### [ASSIGNMENT]
Excluding all pictures, please output the listing exactly.

### [ENTRIES PROVIDED]
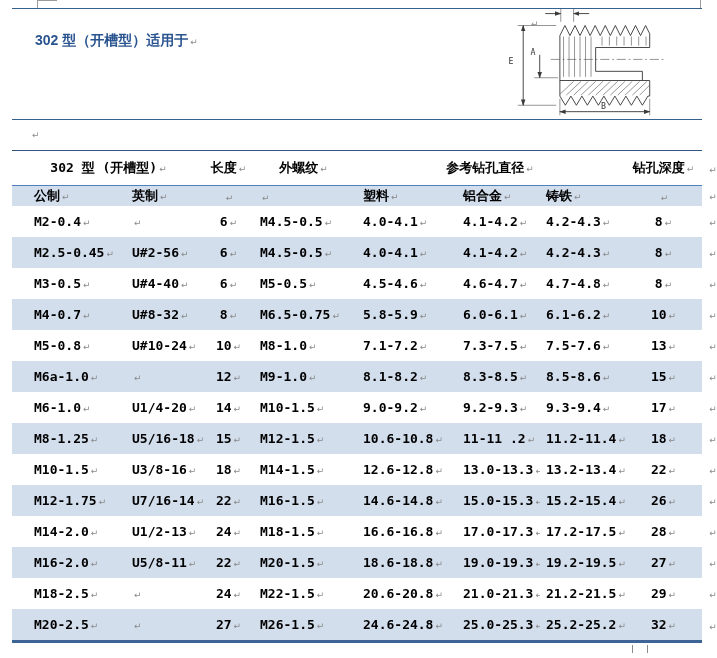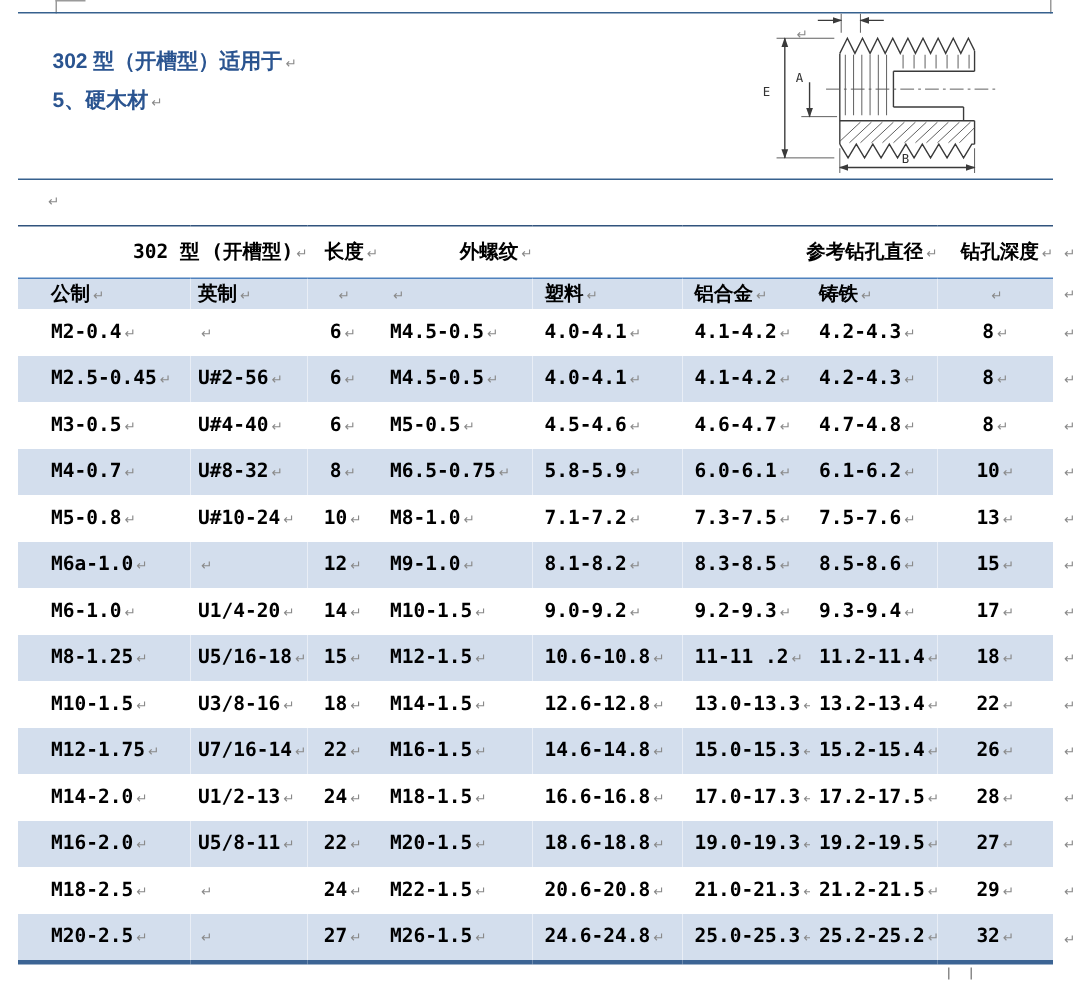--- a/index.html
+++ b/index.html
@@ -63,7 +63,6 @@
 <div class="top-section">
   <div class="intro">
     <div class="intro-line"><span>302 型（开槽型）适用于</span><span class="pi">↵</span></div>
-    <div class="intro-line"><span>5、硬木材</span><span class="pi">↵</span></div>
   </div>
 
   <div class="figure">

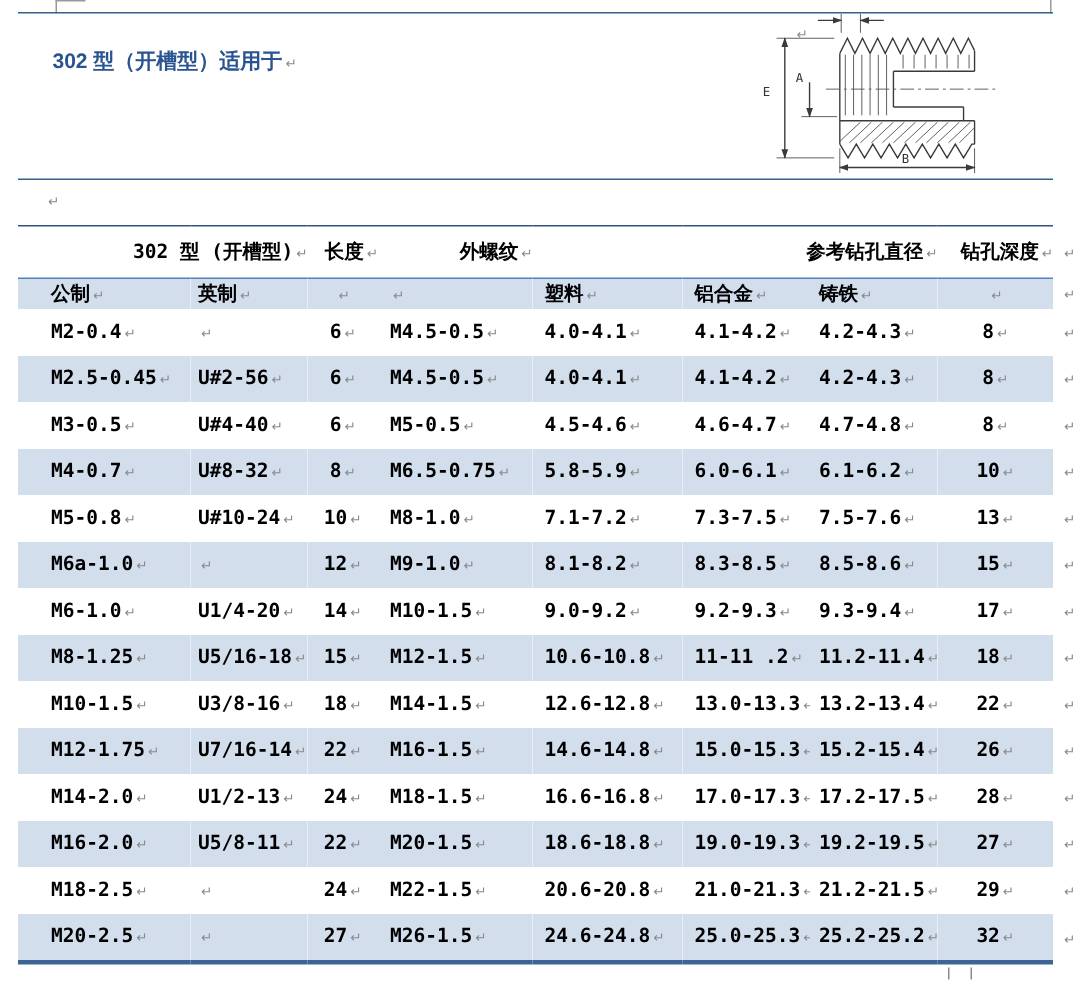--- a/index.html
+++ b/index.html
@@ -37,7 +37,7 @@
   table.spec th,table.spec td{font-weight:bold;font-size:13px;color:#000;
              padding:0;white-space:nowrap;overflow:hidden;text-align:left;}
   tr.h1 th{height:34px;border-top:1px solid #31537d;border-bottom:1px solid #4f81bd;
-           text-align:right;font-size:13px;}
+           text-align:center;font-size:13px;}
   tr.h2 th{height:20px;background:#d3deed;}
   tr.body td{height:31px;}
   tr.band td{background:#d3deed;}

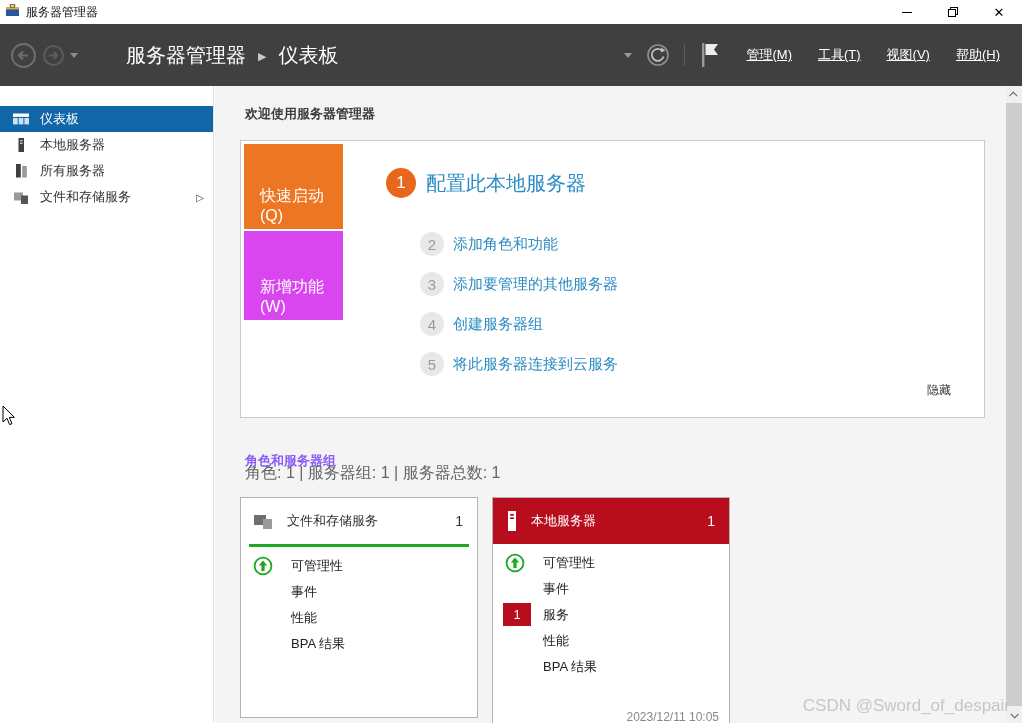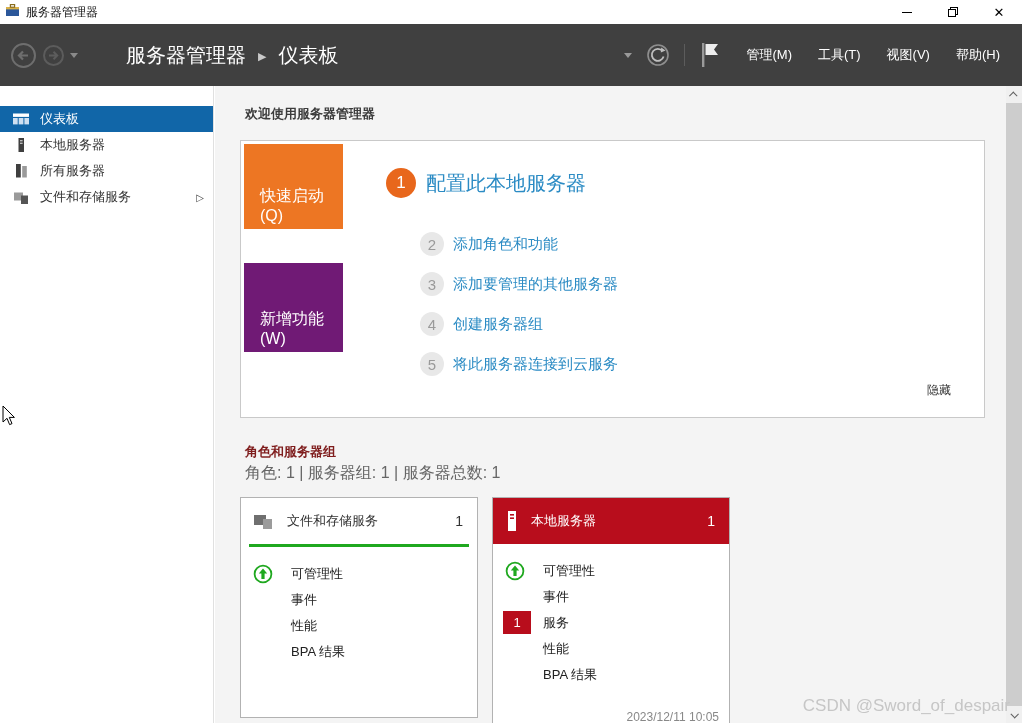--- a/index.html
+++ b/index.html
@@ -26,7 +26,7 @@
   .crumb-sep { font-size:11px; color:#c9c9c9; margin:2px 12px 0 12px; }
   .header-right { margin-left:auto; display:flex; align-items:center; padding-right:22px; }
   .hdr-sep { width:1px; height:22px; background:#5c5c5c; margin:0 14px; }
-  .menu-list { display:flex; align-items:center; gap:26px; margin-left:26px; }
+  .menu-list { display:flex; align-items:center; gap:26px; margin-left:26px;text-decoration:underline; }
   .menu-item { font-size:13px; color:#fff; cursor:default; }
   .icon-btn { display:flex; align-items:center; justify-content:center; }
 

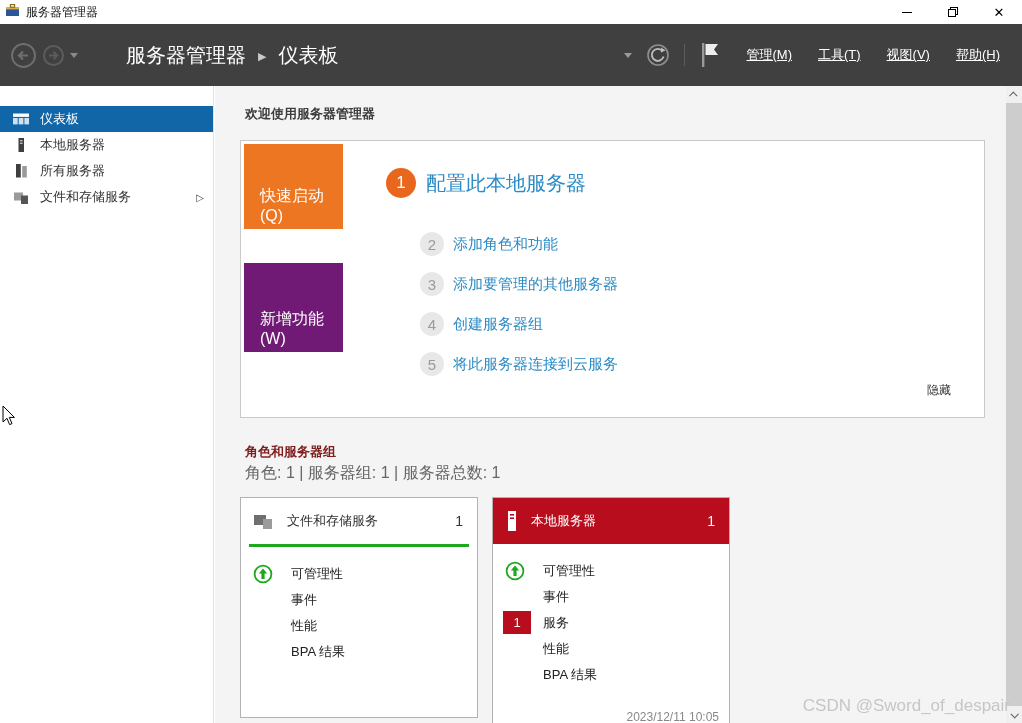--- a/index.html
+++ b/index.html
@@ -48,7 +48,7 @@
   .qcol { position:absolute; left:3px; top:3px; width:99px; height:270px; display:flex; flex-direction:column; }
   .qblock { position:relative; cursor:pointer; }
   .qblock.b1 { height:85px; background:#ed7623; margin-bottom:2px; }
-  .qblock.b2 { height:89px; background:#701a75; margin-bottom:2px;margin-top:32px; }
+  .qblock.b2 { height:89px; background:#d946ef; margin-bottom:2px; }
   .qblock.b3 { flex:1; background:#f8b455; }
   .qlabel { position:absolute; left:16px; bottom:4px; font-size:16px; color:#fff; }
 

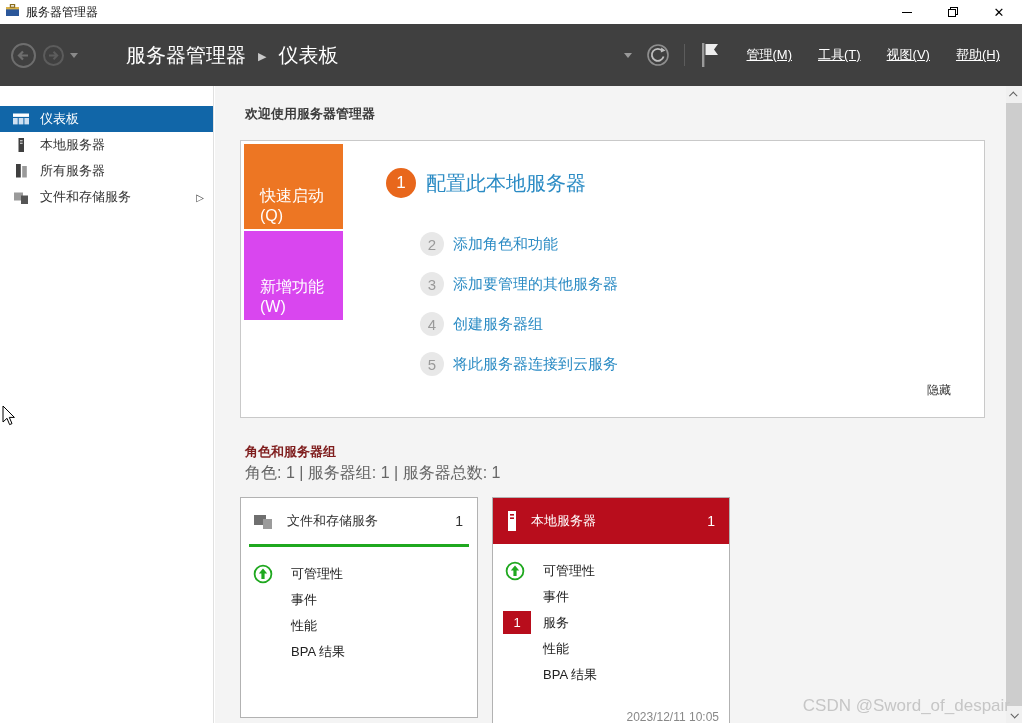--- a/index.html
+++ b/index.html
@@ -62,7 +62,7 @@
   .hide-link { position:absolute; right:33px; top:241px; font-size:12px; color:#333; cursor:pointer; }
 
   
-  .roles-heading { position:absolute; left:30px; top:357px; font-size:13px; font-weight:bold; color:#7f1d1d; }
+  .roles-heading { position:absolute; left:30px; top:366px; font-size:13px; font-weight:bold; color:#8b5cf6; }
   .roles-summary { position:absolute; left:30px; top:377px; font-size:16px; color:#666; }
 
   .tile { position:absolute; top:411px; width:238px; background:#fff; border:1px solid #b2b2b2; }

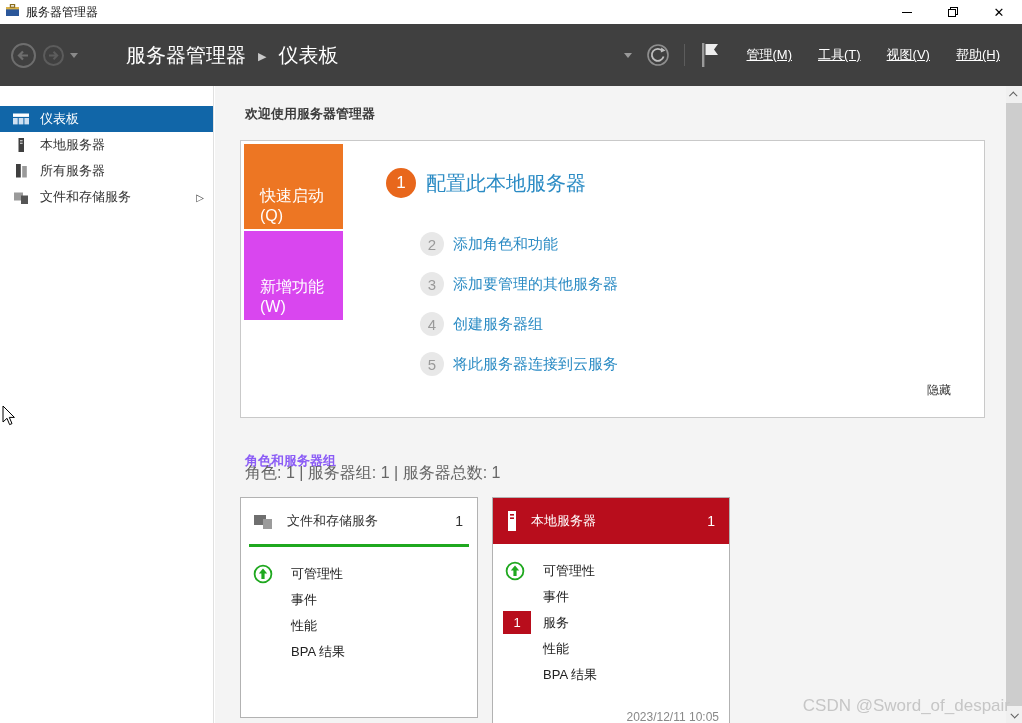--- a/index.html
+++ b/index.html
@@ -75,7 +75,7 @@
   .tile-count { margin-left:auto; font-size:14px; color:#333; padding-right:2px; }
   .tile2 .tile-count { color:#fff; }
   .tile-rule { height:3px; background:#1fa81f; margin:0 8px; }
-  .tile-rows { padding-top:14px; }
+  .tile-rows { padding-top:6px; }
   .tile-row { position:relative; height:26px; display:flex; align-items:center; padding-left:50px;
               font-size:13px; color:#222; cursor:pointer; }
   .row-icon { position:absolute; left:12px; top:3px; }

### [ANSWER FOR THE TASK]
--- a/index.html
+++ b/index.html
@@ -63,7 +63,6 @@
 <div class="top-section">
   <div class="intro">
     <div class="intro-line"><span>302 型（开槽型）适用于</span><span class="pi">↵</span></div>
-    <div class="intro-line"><span>5、硬木材</span><span class="pi">↵</span></div>
   </div>
 
   <div class="figure">

--- a/index.html
+++ b/index.html
@@ -37,7 +37,7 @@
   table.spec th,table.spec td{font-weight:bold;font-size:13px;color:#000;
              padding:0;white-space:nowrap;overflow:hidden;text-align:left;}
   tr.h1 th{height:34px;border-top:1px solid #31537d;border-bottom:1px solid #4f81bd;
-           text-align:right;font-size:13px;}
+           text-align:center;font-size:13px;}
   tr.h2 th{height:20px;background:#d3deed;}
   tr.body td{height:31px;}
   tr.band td{background:#d3deed;}

--- a/index.html
+++ b/index.html
@@ -26,7 +26,7 @@
   .crumb-sep { font-size:11px; color:#c9c9c9; margin:2px 12px 0 12px; }
   .header-right { margin-left:auto; display:flex; align-items:center; padding-right:22px; }
   .hdr-sep { width:1px; height:22px; background:#5c5c5c; margin:0 14px; }
-  .menu-list { display:flex; align-items:center; gap:26px; margin-left:26px; }
+  .menu-list { display:flex; align-items:center; gap:26px; margin-left:26px;text-decoration:underline; }
   .menu-item { font-size:13px; color:#fff; cursor:default; }
   .icon-btn { display:flex; align-items:center; justify-content:center; }
 

--- a/index.html
+++ b/index.html
@@ -48,7 +48,7 @@
   .qcol { position:absolute; left:3px; top:3px; width:99px; height:270px; display:flex; flex-direction:column; }
   .qblock { position:relative; cursor:pointer; }
   .qblock.b1 { height:85px; background:#ed7623; margin-bottom:2px; }
-  .qblock.b2 { height:89px; background:#701a75; margin-bottom:2px;margin-top:32px; }
+  .qblock.b2 { height:89px; background:#d946ef; margin-bottom:2px; }
   .qblock.b3 { flex:1; background:#f8b455; }
   .qlabel { position:absolute; left:16px; bottom:4px; font-size:16px; color:#fff; }
 

--- a/index.html
+++ b/index.html
@@ -62,7 +62,7 @@
   .hide-link { position:absolute; right:33px; top:241px; font-size:12px; color:#333; cursor:pointer; }
 
   
-  .roles-heading { position:absolute; left:30px; top:357px; font-size:13px; font-weight:bold; color:#7f1d1d; }
+  .roles-heading { position:absolute; left:30px; top:366px; font-size:13px; font-weight:bold; color:#8b5cf6; }
   .roles-summary { position:absolute; left:30px; top:377px; font-size:16px; color:#666; }
 
   .tile { position:absolute; top:411px; width:238px; background:#fff; border:1px solid #b2b2b2; }

--- a/index.html
+++ b/index.html
@@ -75,7 +75,7 @@
   .tile-count { margin-left:auto; font-size:14px; color:#333; padding-right:2px; }
   .tile2 .tile-count { color:#fff; }
   .tile-rule { height:3px; background:#1fa81f; margin:0 8px; }
-  .tile-rows { padding-top:14px; }
+  .tile-rows { padding-top:6px; }
   .tile-row { position:relative; height:26px; display:flex; align-items:center; padding-left:50px;
               font-size:13px; color:#222; cursor:pointer; }
   .row-icon { position:absolute; left:12px; top:3px; }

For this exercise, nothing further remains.